Neutrophil-to-lymphocyte Ratio (NLR) as a predictor for recurrence in patients with stage III melanoma

Junjie Ma 1,#, James Kuzman 2,#, Abhijit Ray 3, Benjamin O Lawson 4, Brian Khong 5, Si Xuan 6, Andrew W Hahn 7, Hung T Khong 8,
PMCID: PMC5840418  PMID: 29511262

Abstract

Neutrophil-to-lymphocyte ratio is a strong predictor for overall survival and disease free survival in many cancers. Our study is the first investigation aiming to determine the predictive value of neutrophil-to-lymphocyte ratio on prognosis of patients with stage III melanoma. This retrospective study utilized a cohort of 107 patients with stage III melanoma treated at Huntsman Cancer Institute, University of Utah, from May 2002 to March 2016. The optimal cutoff of neutrophil-to-lymphocyte ratio was determined by the significance of log-rank tests. A total of 97 log-rank tests were conducted to find the optimal cutoff. Disease free survival was assessed using the Kaplan–Meier method, and univariable and multivariable Cox models were applied to evaluate the predictive value of neutrophil-to-lymphocyte ratio. 2.5 was identified as the optimal cutoff. Kaplan–Meier curve showed that the disease free survival rate of the low value group was significantly higher compared to that of high value group. After adjusting for confounders and other prognostic factors, the neutrophil-to-lymphocyte ratio ≥ 2.5 remained a strong predictor for disease recurrence in patients with stage III melanoma.

Introduction

Melanoma kills an estimated 10,130 people in the United States annually1. There are five stages of melanoma (Stage 0, Stage I, Stage II, Stage III, and Stage IV). Stage III melanoma patients include those with regional metastases, either in the regional lymph nodes or intralymphatic metastases manifesting as either satellite or in-transit metastases2. There are three definable subgroups with statistically significant differences in survival. Patients with Stage IIIA have 5- survival rates of 78%. Patients with Stage IIIB (any thickness, with one to three lymph nodes involved and ulceration) have a 5-year survival rate of 59%. Patients with Stage IIIC (defined as one to three macroscopic lymph node metastases and ulcerated primary melanoma) were found to have a 5- year survival rate at 40%2.

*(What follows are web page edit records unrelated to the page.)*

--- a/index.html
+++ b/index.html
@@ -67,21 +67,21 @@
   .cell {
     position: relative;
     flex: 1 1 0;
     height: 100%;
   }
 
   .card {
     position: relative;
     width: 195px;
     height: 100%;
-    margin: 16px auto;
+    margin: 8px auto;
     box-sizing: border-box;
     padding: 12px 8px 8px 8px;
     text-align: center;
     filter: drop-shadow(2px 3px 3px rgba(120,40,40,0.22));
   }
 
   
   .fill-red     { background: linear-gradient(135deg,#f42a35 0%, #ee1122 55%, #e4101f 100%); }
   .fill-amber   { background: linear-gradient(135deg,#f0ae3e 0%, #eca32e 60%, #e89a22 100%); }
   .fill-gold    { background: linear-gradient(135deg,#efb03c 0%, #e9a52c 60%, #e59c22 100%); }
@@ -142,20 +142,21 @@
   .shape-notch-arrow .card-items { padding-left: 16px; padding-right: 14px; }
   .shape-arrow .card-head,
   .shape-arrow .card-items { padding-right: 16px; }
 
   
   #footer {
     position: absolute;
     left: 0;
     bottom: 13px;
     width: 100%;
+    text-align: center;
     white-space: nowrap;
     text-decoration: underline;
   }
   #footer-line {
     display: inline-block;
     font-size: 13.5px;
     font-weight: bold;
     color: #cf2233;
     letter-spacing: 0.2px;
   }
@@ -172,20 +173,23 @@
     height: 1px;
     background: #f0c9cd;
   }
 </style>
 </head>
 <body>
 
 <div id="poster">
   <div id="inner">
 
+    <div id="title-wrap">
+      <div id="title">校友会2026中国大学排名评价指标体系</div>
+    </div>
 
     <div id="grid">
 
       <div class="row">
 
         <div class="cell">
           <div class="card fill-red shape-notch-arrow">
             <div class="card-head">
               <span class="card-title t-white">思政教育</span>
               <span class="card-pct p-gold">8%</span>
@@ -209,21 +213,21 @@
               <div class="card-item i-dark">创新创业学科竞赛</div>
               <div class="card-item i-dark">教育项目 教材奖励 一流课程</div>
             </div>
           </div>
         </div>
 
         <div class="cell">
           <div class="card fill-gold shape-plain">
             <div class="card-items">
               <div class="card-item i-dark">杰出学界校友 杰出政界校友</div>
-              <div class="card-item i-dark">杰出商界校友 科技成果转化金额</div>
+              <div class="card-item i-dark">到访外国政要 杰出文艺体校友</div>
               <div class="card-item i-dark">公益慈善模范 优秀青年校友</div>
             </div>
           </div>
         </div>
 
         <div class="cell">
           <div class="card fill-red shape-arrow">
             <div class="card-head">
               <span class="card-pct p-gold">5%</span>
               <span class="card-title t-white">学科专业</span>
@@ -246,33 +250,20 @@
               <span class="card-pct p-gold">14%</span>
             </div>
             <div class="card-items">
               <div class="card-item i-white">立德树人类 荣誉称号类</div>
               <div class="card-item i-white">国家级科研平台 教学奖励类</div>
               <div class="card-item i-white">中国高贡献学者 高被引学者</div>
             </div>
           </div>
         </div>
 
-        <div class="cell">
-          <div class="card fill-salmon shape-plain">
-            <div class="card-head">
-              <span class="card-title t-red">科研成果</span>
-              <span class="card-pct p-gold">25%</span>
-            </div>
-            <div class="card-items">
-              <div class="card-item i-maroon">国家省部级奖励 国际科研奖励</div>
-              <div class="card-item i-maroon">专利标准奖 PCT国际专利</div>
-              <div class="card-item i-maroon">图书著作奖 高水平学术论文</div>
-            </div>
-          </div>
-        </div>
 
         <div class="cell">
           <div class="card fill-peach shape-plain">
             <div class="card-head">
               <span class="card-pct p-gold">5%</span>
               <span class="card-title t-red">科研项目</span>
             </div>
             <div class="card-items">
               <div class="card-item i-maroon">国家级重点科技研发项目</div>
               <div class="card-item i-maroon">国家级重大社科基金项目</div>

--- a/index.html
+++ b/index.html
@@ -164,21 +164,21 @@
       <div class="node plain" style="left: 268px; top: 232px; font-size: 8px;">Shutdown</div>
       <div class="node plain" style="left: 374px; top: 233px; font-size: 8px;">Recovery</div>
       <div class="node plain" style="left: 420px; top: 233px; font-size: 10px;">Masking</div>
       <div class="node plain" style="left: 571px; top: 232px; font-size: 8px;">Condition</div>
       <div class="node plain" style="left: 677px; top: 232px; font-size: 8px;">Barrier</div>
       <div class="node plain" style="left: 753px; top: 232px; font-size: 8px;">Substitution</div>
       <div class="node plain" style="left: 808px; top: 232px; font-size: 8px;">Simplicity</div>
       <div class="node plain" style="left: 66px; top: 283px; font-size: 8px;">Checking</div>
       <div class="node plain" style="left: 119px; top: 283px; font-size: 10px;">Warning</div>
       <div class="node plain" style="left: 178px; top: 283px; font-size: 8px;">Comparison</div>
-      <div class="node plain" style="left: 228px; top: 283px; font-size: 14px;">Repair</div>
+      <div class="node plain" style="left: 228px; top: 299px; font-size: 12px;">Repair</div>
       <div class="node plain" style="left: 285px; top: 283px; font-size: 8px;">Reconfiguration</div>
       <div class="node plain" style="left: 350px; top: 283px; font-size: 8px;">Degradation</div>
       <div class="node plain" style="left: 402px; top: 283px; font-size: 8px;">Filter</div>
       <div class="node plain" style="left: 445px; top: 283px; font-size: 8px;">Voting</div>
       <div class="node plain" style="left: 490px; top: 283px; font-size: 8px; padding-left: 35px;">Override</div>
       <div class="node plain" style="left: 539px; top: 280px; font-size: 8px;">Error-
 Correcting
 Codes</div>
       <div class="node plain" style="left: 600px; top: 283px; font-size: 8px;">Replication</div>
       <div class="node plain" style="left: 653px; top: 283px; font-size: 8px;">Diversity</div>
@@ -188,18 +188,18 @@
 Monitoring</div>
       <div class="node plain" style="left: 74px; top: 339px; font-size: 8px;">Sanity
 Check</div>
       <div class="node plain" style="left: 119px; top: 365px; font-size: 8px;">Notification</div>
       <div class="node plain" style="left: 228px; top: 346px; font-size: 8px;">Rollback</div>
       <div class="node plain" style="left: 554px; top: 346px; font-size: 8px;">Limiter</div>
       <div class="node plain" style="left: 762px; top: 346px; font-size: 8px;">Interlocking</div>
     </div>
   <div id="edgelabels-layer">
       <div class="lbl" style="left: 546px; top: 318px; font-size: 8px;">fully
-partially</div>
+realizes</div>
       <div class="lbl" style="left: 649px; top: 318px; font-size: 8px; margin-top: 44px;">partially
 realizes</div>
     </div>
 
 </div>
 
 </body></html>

Romano et al. researched the site and timing of the first relapse in Stage III melanoma and found that for stage IIIA and IIIB patients, lung and liver were the most common first sites of systemic relapse whereas in stage IIIC patients, first sites of systemic relapses were evenly distributed among skin/subcutaneous, nodal, lung, liver, brain and bone. Within their study, central nervous system recurrence of melanoma was found in 4% of stage IIIA and 7% and 13% in stage IIIB and stage IIIC, respectively. Most importantly, Romano et al. found the estimate 5-year survivals for stages IIIA, IIIB, and IIIC from time of first relapse were 20%, 20%, and 11%, respectively3. Therefore, it is of the utmost importance to utilize another tool to predict recurrence in stage III melanoma patients.

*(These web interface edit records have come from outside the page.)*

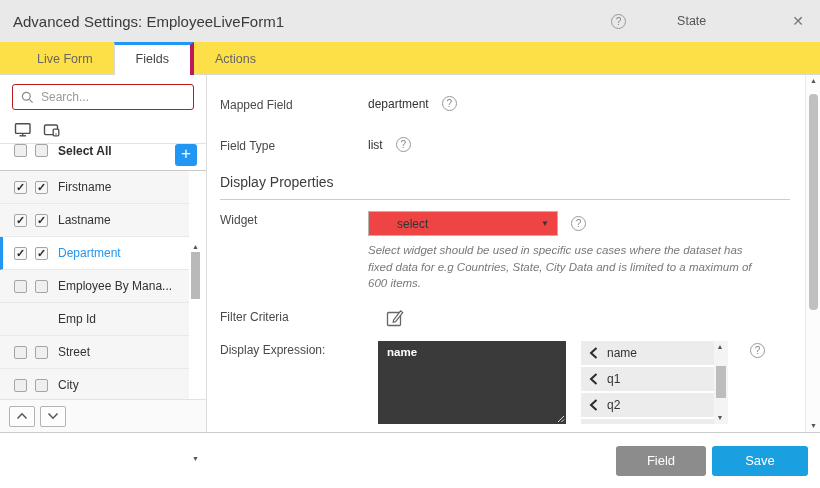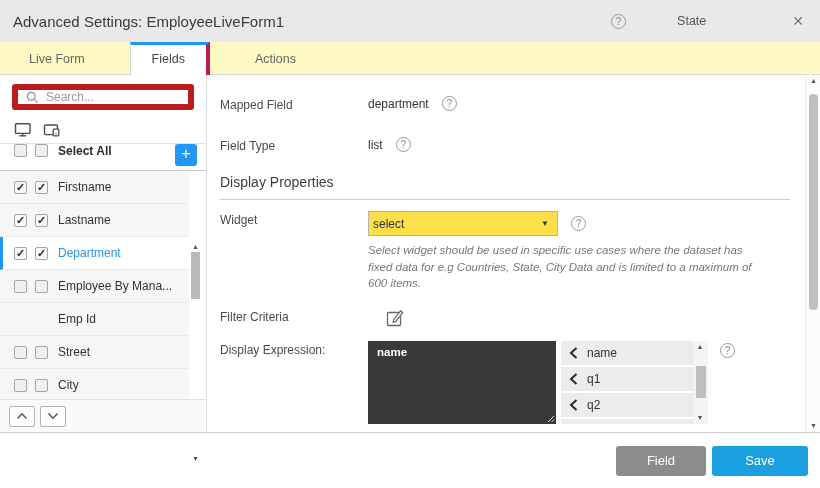--- a/index.html
+++ b/index.html
@@ -13,31 +13,31 @@
   
   .hdr{height:42px;background:#e9e9e9;display:flex;align-items:center;padding:0 16px 0 13px;flex:0 0 auto;gap:44px;}
   .hdr .title{font-size:15px;color:#3a3a3a;}
   .hdr .spacer{flex:1;}
   .help-circle{display:inline-block;width:15px;height:15px;border:1px solid #999;border-radius:50%;
     color:#888;font-size:10px;line-height:13px;text-align:center;flex:0 0 auto;}
   .hdr .help-lbl{margin-left:7px;color:#555;font-size:12.5px;}
   .hdr .close{margin-left:42px;color:#777;font-size:14px;cursor:default;}
 
   
-  .tabbar{height:33px;background:#fef9c3;border-bottom:1px solid #d8d8d8;display:flex;padding-left:8px;flex:0 0 auto;gap:24px;}
+  .tabbar{height:33px;background:#fde047;border-bottom:1px solid #d8d8d8;display:flex;padding-left:16px;flex:0 0 auto;}
   .tab{height:33px;padding:0 21px;line-height:29px;border-top:3px solid transparent;color:#666;font-size:12.5px;}
   .tab.active{background:#fff;color:#444;border-top-color:var(--accent);border-left:1px solid #d8d8d8;border-right:4px solid #be185d;margin-bottom:-1px;}
 
   
   .bdy{flex:1;display:flex;min-height:0;border-bottom:1px solid #ccc;}
 
   
   .side{position:relative;width:207px;flex:0 0 auto;border-right:1px solid #ddd;background:#fff;}
   .search-wrap{padding:9px 12px 7px 12px;}
-  .search-box{display:flex;align-items:center;height:26px;border:6px solid #b91c1c;border-radius:3px;background:#fff;padding:0 8px;}
+  .search-box{display:flex;align-items:center;height:26px;border:1px solid #b91c1c;border-radius:3px;background:#fff;padding:0 8px;}
   .search-box input{border:none;outline:none;flex:1;font-family:"Liberation Sans",sans-serif;font-size:12px;color:#333;margin-left:7px;background:transparent;}
   .search-box input::placeholder{color:#9a9a9a;}
   .dev-row{height:27px;display:flex;align-items:center;gap:11px;padding-left:14px;border-bottom:1px solid #e3e3e3;}
   .selall-row{height:27px;display:flex;align-items:flex-start;padding-left:14px;border-bottom:1px solid #c9c9c9;}
   .selall-row .lbl{font-weight:700;color:#2d2d2d;margin-left:10px;}
   .add-btn{margin-left:auto;margin-right:9px;width:22px;height:22px;background:var(--accent);border-radius:3px;
     color:#fff;font-size:17px;line-height:20px;text-align:center;font-weight:400;}
   .cb{display:inline-block;width:13px;height:13px;border:1px solid #a5a5a5;border-radius:2px;background:#efefef;
     font-size:11px;line-height:11px;text-align:center;color:#2b2b2b;font-weight:700;margin-right:8px;flex:0 0 auto;}
   .cb.on{background:#f7f7f7;}
@@ -58,32 +58,32 @@
   
   .main{position:relative;flex:1;background:#fff;min-width:0;}
   .content{padding:0 30px 0 13px;}
   .form-row{display:flex;align-items:flex-start;}
   .form-row .lbl{width:148px;flex:0 0 auto;color:#4a4a4a;padding-top:2px;}
   .rv{display:flex;align-items:center;gap:13px;}
   .r-mapped{margin-top:21px;}
   .r-type{margin-top:25px;}
   .sec-head{margin-top:21px;font-size:14px;color:#3c3c3c;border-bottom:1px solid #ccc;padding-bottom:9px;}
   .r-widget{margin-top:11px;}
-  .sel-box{width:190px;height:25px;border:1px solid #b5b5b5;background:#fde047;display:flex;align-items:center;padding:0 8px 0 4px;}
+  .sel-box{width:190px;height:25px;border:1px solid #b5b5b5;background:#ef4444;display:flex;align-items:center;padding:0 8px 0 28px;}
   .sel-box .cur{flex:1;color:#333;}
   .sel-box .caret{font-size:8px;color:#333;}
   .hint{margin-left:148px;margin-top:6px;width:398px;font-style:italic;color:#787878;font-size:11.5px;line-height:1.45;}
   .r-filter{margin-top:16px;}
   .fc-wrap{position:relative;}
   .fc-box{width:352px;height:50px;background:#ededed;border:1px solid #c9c9c9;padding:7px 10px;font-size:11.5px;
     line-height:1.4;color:#333;position:relative;}
   .fc-hl{position:absolute;left:-2px;top:-3px;width:308px;height:42px;border:3px solid var(--highlight);border-radius:2px;pointer-events:none;}
   .rsz{position:absolute;right:1px;bottom:1px;}
   .edit-icon{margin-left:18px;margin-top:1px;}
-  .r-expr{margin-top:14px;}
+  .r-expr{margin-top:14px;gap:10px;}
   .expr-box{position:relative;width:188px;height:83px;background:#3a3a3a;color:#fff;padding:5px 9px;
     font-weight:700;font-size:11.5px;flex:0 0 auto;}
   .expr-list{position:relative;width:147px;height:83px;margin-left:5px;background:#fff;flex:0 0 auto;overflow:hidden;}
   .expr-items{width:133px;}
   .xitem{height:26px;background:#ececec;border-bottom:2px solid #fff;display:flex;align-items:center;padding-left:8px;gap:9px;}
   .xitem .xl{color:#333;}
   .expr-sb{position:absolute;top:0;right:0;width:14px;height:83px;background:#f4f4f4;}
   .expr-sb .thumb{position:absolute;left:2px;top:25px;width:10px;height:32px;background:#bdbdbd;}
   .expr-help{margin-left:12px;margin-top:2px;}
   .main-scroll{position:absolute;top:0;right:0;bottom:0;width:15px;background:#fcfcfc;border-left:1px solid #ededed;}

Neutrophil-to-lymphocyte ratio (NLR) integrated information on the inflammatory milieu and physiological stress, which makes it a strong predictor for prognosis in patients with different diseases. Prior studies have shown that increased NLR is associated with decreased overall survival (OS) and disease free survival (DFS) in melanoma, gastric cancer, breast cancer, lung cancer, and gastrointestinal cancer49. For example, Lino-Silva et al. reported that basal NLR ≥ 2 is associated with decreased OS in stage II melanoma patients4. Shimada et al. concluded a high preoperative NLR may be a convenient biomarker to identify patients with a poor prognosis after resection for primary gastric cancer5. Azab et al. discovered NLR is an independent predictor of short- and long-term mortality in breast cancer patients with NLR > 3.36. Tomita et al. found a high preoperative NLR may be a convenient biomarker to identify patients with a poor prognosis after resection for non-small cell lung cancer7. Halazun et al. noticed an elevated NLR increases both risk of death and the risk of recurrence in patients who undergo surgery for colorectal liver metastases8. Moreover, a meta-analysis based 144 studies suggested that NLR is a significant prognostic indicator in gastrointestinal cancers9.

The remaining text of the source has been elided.